Renewed my interest in photography a few years ago. Even though I have not really pursued it as a business, I have spent a lot of time learning the craft (workshops, course, photography clubs, professional photography organizations, etc.). Decided to get a Bachelor of Fine Arts in Digital Photograph; one of my professors recommended your work/videos so that is how I found your channel. As others have noted, I appreciate the honest review of your work and sharing your knowledge/experience. Looking forward to watching more videos.
Just loved this. A real insight into a real photography job in real world conditions.
Sometimes watching photography related UA-cam videos I'm like, "wait, is everyone shooting amazing portraits in Norway? is every other wedding in some fancy beach resort?".
Your are really interesting, informative, and make me feel good about my work because it shows that most of us shoot actual real life events with diverse conditions.
Keep it up!
great video! I appreciate especially your view on " not perfect " pictures. As you say " the moment is more important than the technical stuff. Thanx for your insides!
:)
Thank you Mik for the realistic peek into a typical session! It helps me to see that some of the issues I encounter shooting in low light events exists with others. Picked up a couple of good pointers which I appreciate. Many thanks. 😀👍🏽
Glad this one helped, Gene! Sorry about the late reply.

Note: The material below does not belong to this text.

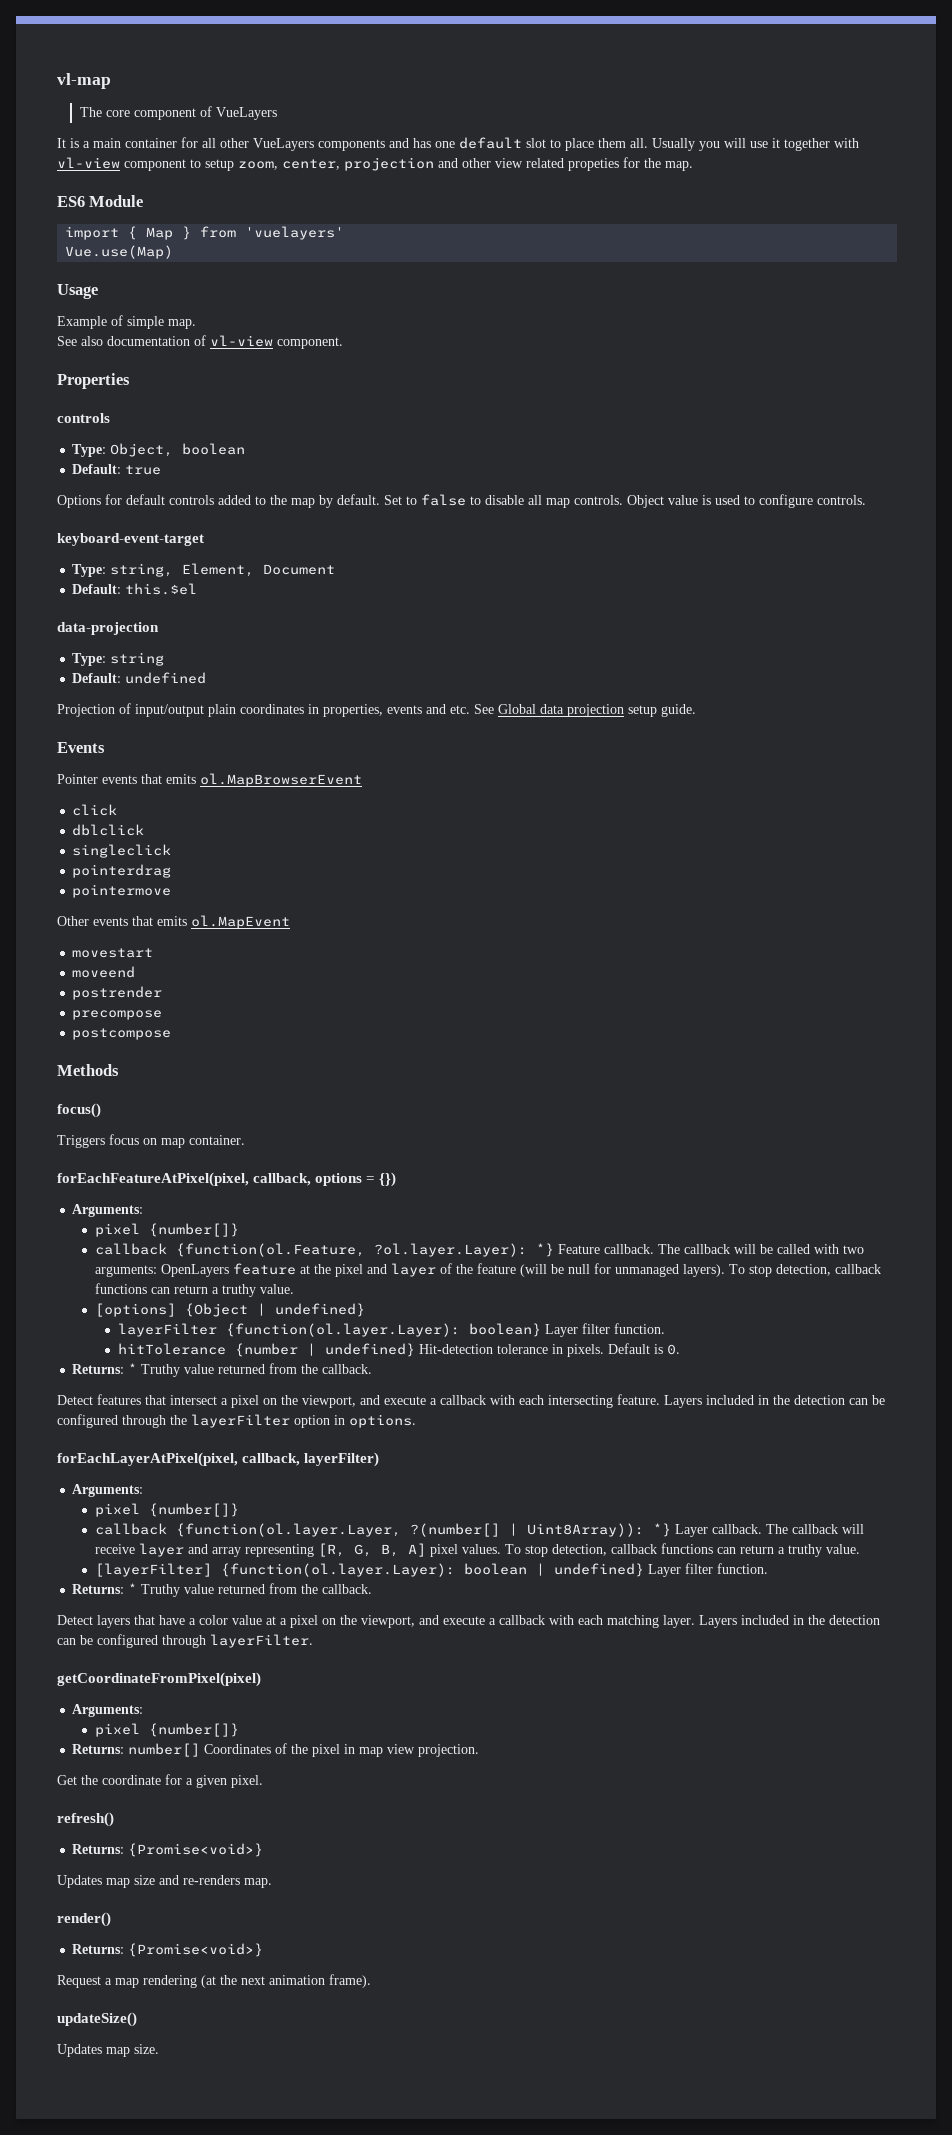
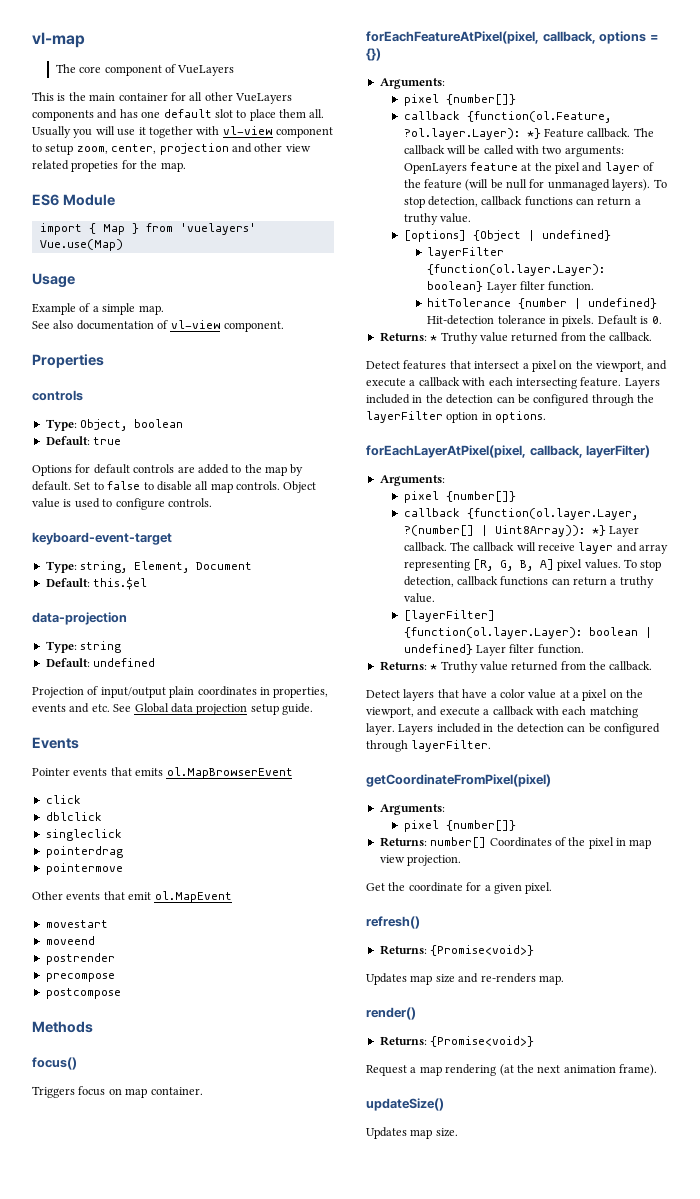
[57,138,90,148] It is a -> [32,92,86,101] This is the
(123, 320) none -> [92,306,99,312] a
(214, 500) none -> [177,466,195,473] are
[157,916,187,926] emits -> [128,892,152,900] emit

Great insight. Thank you for sharing your expertise and work.
Thanks!
so glad I found this video, I just finished an event in a small club. I was all over the place, but it worked out well enough. Flash not firing stopped me sometimes high iso accidentally set my Sony to aperture ,but though the viewfinder was ok so I shot not realising and most were useable talking 12,600 iso! I got stressed trying to get moments definitely a challenge. Great tips thanks for this post.
👍
Thanks, Jeff!
Thanks Mike. Appreciate seeing all the shots you take and to talk through all the positives and negatives of shots.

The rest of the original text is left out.